A discussão político-partidária acerca do direito de ter uma arma sempre retorna depois que um massacre volta a acontecer. Mas semanas depois esses casos sempre acabam caindo em esquecimento. Alguns políticos como Barack Obama e senadores sobretudo do Partido Democrata até tentaram endurecer algumas regras para a obtenção de armas nos Estados Unidos, mas nenhum político norte-americano ousa dizer que vai acabar com a Segunda Emenda. “Jesus lutaria pela nossa Segunda Emenda”, disse a republicana Sarah Palin.

Comparando a relação dos Estados Unidos com outros países desenvolvidos, conseguimos ver claramente a diferença das relações entre população e armas que as duas culturas possuem.


Dados (CIA World Fact Book e UNODC 2012)
Dados (CIA World Fact Book e UNODC 2012)

Dados da Everytown Research
Dados da Everytown Research

Dados apenas do ano de 2014 divulgados pela Gun Violence Archive (EUA) e  pela Home Office, Police Scotland (Reino Unido)
Dados apenas do ano de 2014 divulgados pela Gun Violence Archive (EUA) e pela Home Office, Police Scotland (Reino Unido)

Como vemos, no Reino Unido a relação da população com as armas é bem diferente da relação dos norte-americanos com as mesmas armas. Antes de mais nada, estima-se que quase metade das armas do mundo estejam hoje no país comandado por Donald Trump.


Vigília pelo massacre de crianças em Dunblane, na Escócia // Foto - AFP
Vigília pelo massacre de crianças em Dunblane, na Escócia // Foto - AFP

Ao contrário dos norte-americanos, os britânicos se sentiram na obrigação de endurecer as suas leis de controle de armas depois de um grande massacre.
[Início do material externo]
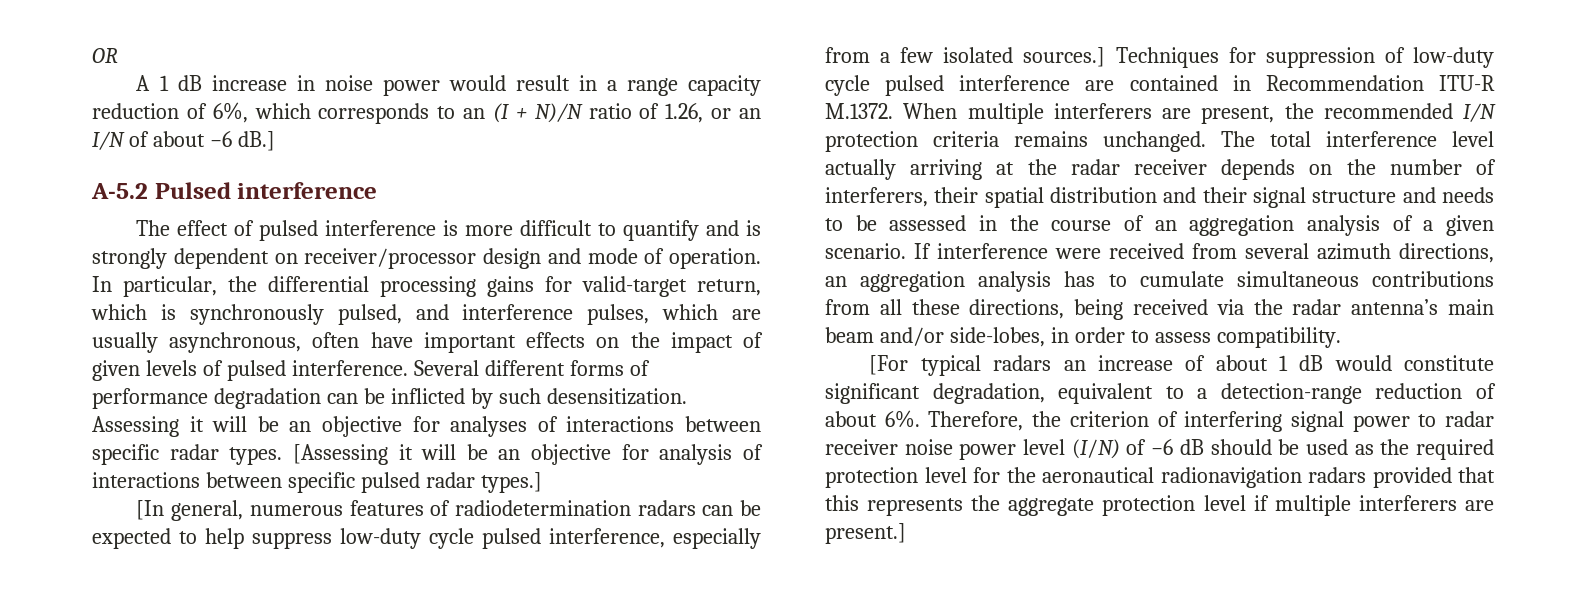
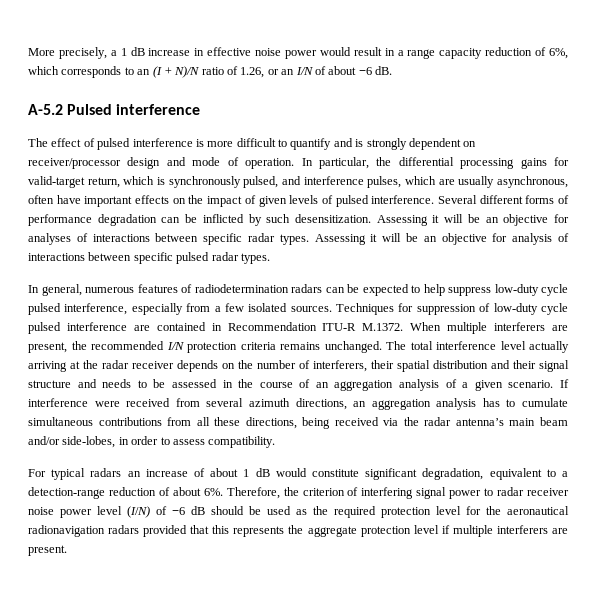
- OR
- A 1 dB increase in noise power would result in a range capacity reduction of 6%, which corresponds to an (I + N)/N ratio of 1.26, or an I/N of about −6 dB.]
+ More precisely, a 1 dB increase in effective noise power would result in a range capacity reduction of 6%, which corresponds to an (I + N)/N ratio of 1.26, or an I/N of about −6 dB.
- [Assessing it will be an objective for analysis of interactions between specific pulsed radar types.]
- [In general, numerous features of radiodetermination radars can be expected to help suppress low-duty cycle pulsed interference, especially from a few isolated sources.]
+ Assessing it will be an objective for analysis of interactions between specific pulsed radar types.
+ In general, numerous features of radiodetermination radars can be expected to help suppress low-duty cycle pulsed interference, especially from a few isolated sources.
- [For typical radars an increase of about 1 dB would constitute significant degradation, equivalent to a detection-range reduction of about 6%.
+ For typical radars an increase of about 1 dB would constitute significant degradation, equivalent to a detection-range reduction of about 6%.
- Therefore, the criterion of interfering signal power to radar receiver noise power level (I/N) of −6 dB should be used as the required protection level for the aeronautical radionavigation radars provided that this represents the aggregate protection level if multiple interferers are present.]
+ Therefore, the criterion of interfering signal power to radar receiver noise power level (I/N) of −6 dB should be used as the required protection level for the aeronautical radionavigation radars provided that this represents the aggregate protection level if multiple interferers are present.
E esse massacre aconteceu mais precisamente em 1966, quando um atirador entrou em uma escola e matou 16 crianças que estavam em plena aula, na cidade de Dunblane, na Escócia.

O governo lançou um programa de devolução voluntária das armas de fogo e a população atendeu ao chamado. Só nos primeiros meses, mais de 23 mil armas foram entregues ao governo para serem destruídas.


Até hoje a relação dos britânicos com as armas é de distanciamento. Segundo dados do próprio governo a maior parte das armas que estão sob território do Reino Unido estão nas mãos de atletas de tiro e pessoas que moram no campo. Há o entendimento geral de que armas são necessárias apenas para soldados de guerra.

É uma lógica cultural muito diferente da vista nos Estados Unidos. Na Dakota do Sul, por exemplo, uma lei de 2013 libera o uso de armas por professores em salas de aula para supostamente defender os alunos de qualquer ameaça de outra arma.


Por que não vai mudar?

Engana-se quem pensa que todos os norte-americanos são loucos por armas. Segundo pesquisa divulgada pelo instituto Pew Research Center, esse é um assunto que muito mais divide do que une os norte-americanos. Segundo o levantamento, feito em 2017, cerca de 50% da população é à favor de um maior controle das armas e 47% dizem que o ideal é deixar como está.


Mas mesmo com um forte apelo popular em direção a um maior controle desse mercado, a tendência natural é de que nada mude à curto prazo. A NRA (Na sigla em inglês Associação Nacional de Rifles da América) é mestre nas campanhas publicitárias para fazer com que as tragédias caiam em esquecimento.


Além disso, o mercado de armas dos Estados Unidos é um dos grandes responsáveis pelo chamado motor da economia do país. Só em 2017, estima-se que a receita anual deste mercado tenha ultrapassado os 13 bilhões de dólares.


Culturas e interesses diferentes marcam as diferentes relações dos Estados Unidos e do Reino Unido com as armas de fogo. Aparentemente nada mudará dos dois lados, mas é preciso esperar os próximos capítulos.